**Information**.
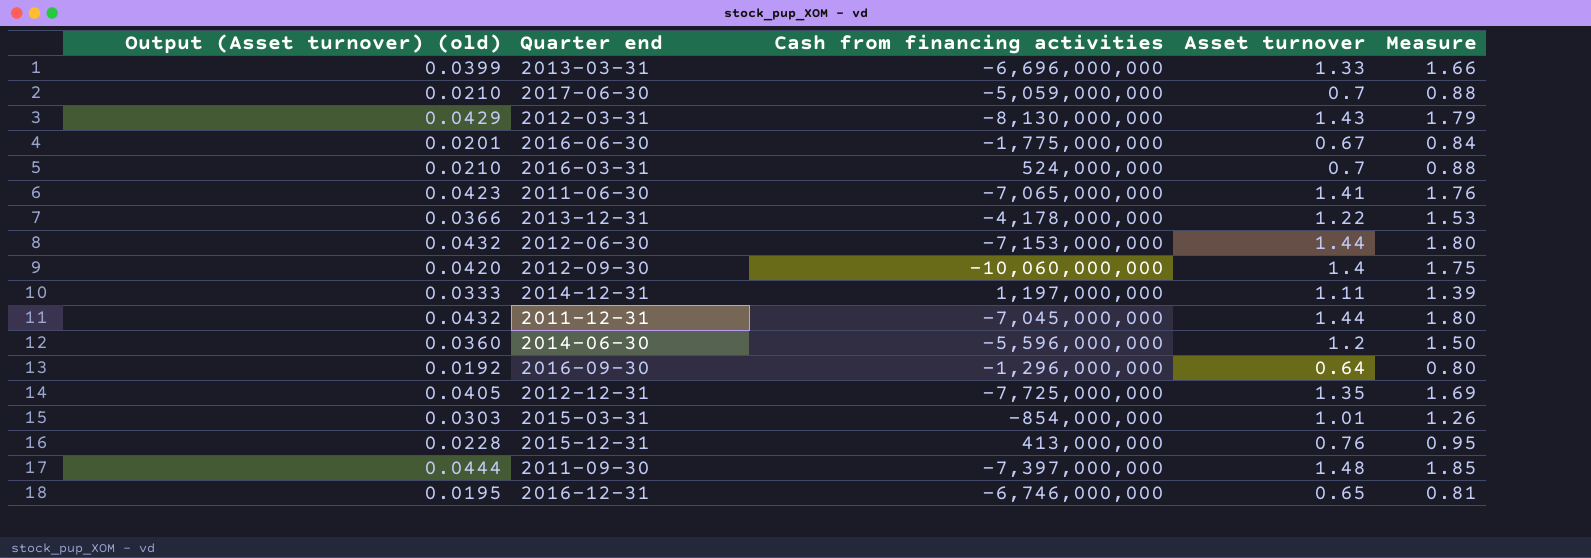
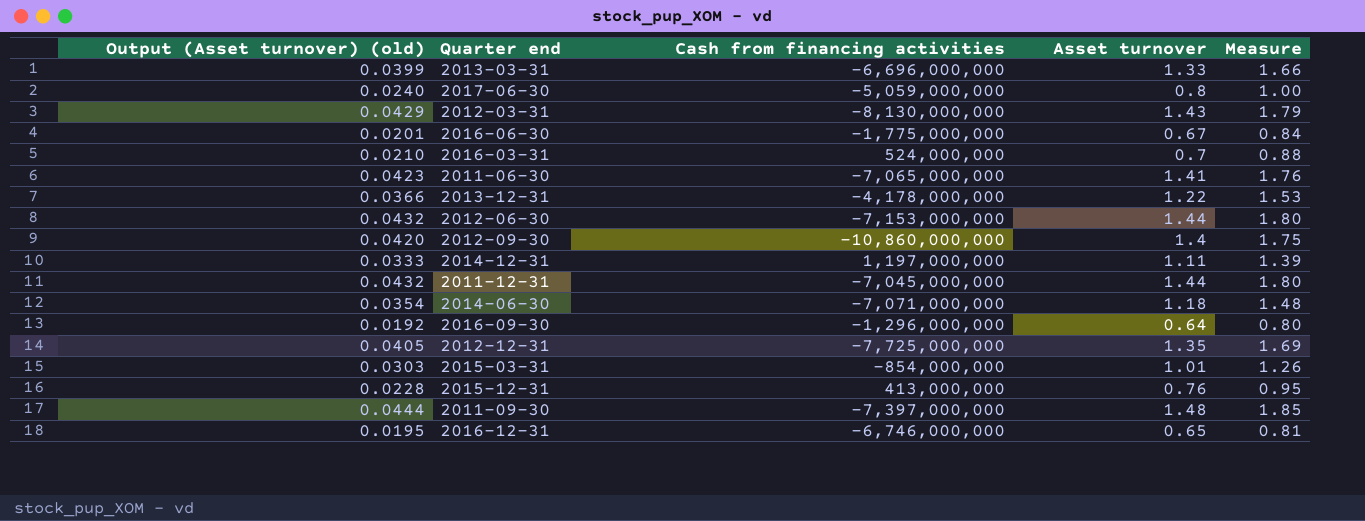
2017-06-30 | Output (Asset turnover) (old): 0.0210 -> 0.0240
2017-06-30 | Asset turnover: 0.7 -> 0.8
2017-06-30 | Measure: 0.88 -> 1.00
2012-09-30 | Cash from financing activities: -10,060,000,000 -> -10,860,000,000
2014-06-30 | Output (Asset turnover) (old): 0.0360 -> 0.0354
2014-06-30 | Cash from financing activities: -5,596,000,000 -> -7,071,000,000
2014-06-30 | Asset turnover: 1.2 -> 1.18
2014-06-30 | Measure: 1.50 -> 1.48

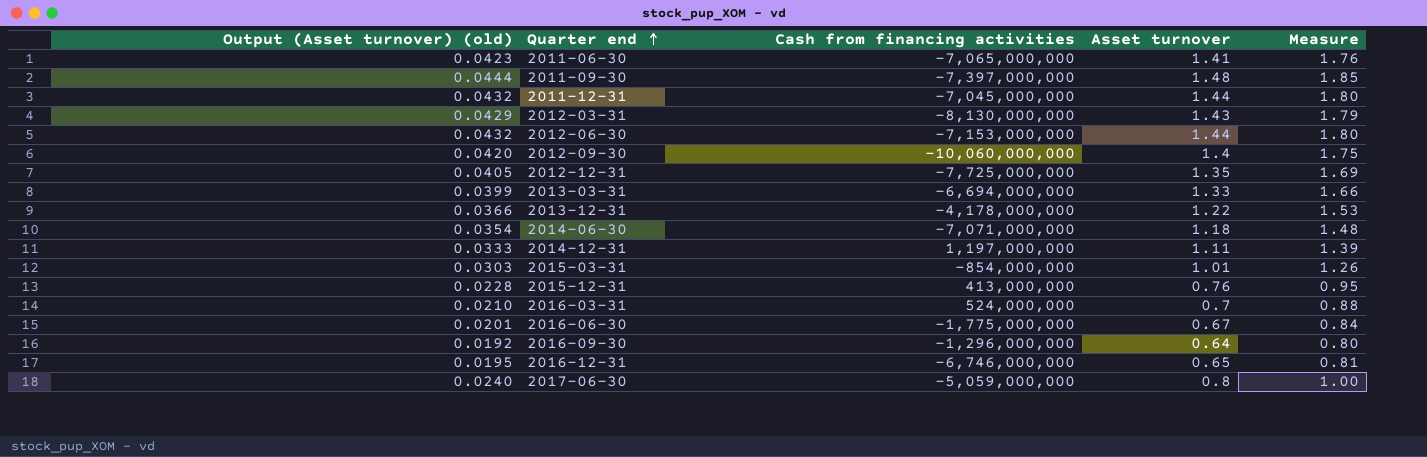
row order: none -> Quarter end ascending
2012-09-30 | Cash from financing activities: -10,860,000,000 -> -10,060,000,000
2013-03-31 | Cash from financing activities: -6,696,000,000 -> -6,694,000,000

**Instructions to follow**. In the listing above, find the line with "2017-06-30 | Measure: 0.88 -> 1.00" and the line with "2014-06-30 | Cash", then reproduce both and every line between them exactly.

**Exercise response**.
2017-06-30 | Measure: 0.88 -> 1.00
2012-09-30 | Cash from financing activities: -10,060,000,000 -> -10,860,000,000
2014-06-30 | Output (Asset turnover) (old): 0.0360 -> 0.0354
2014-06-30 | Cash from financing activities: -5,596,000,000 -> -7,071,000,000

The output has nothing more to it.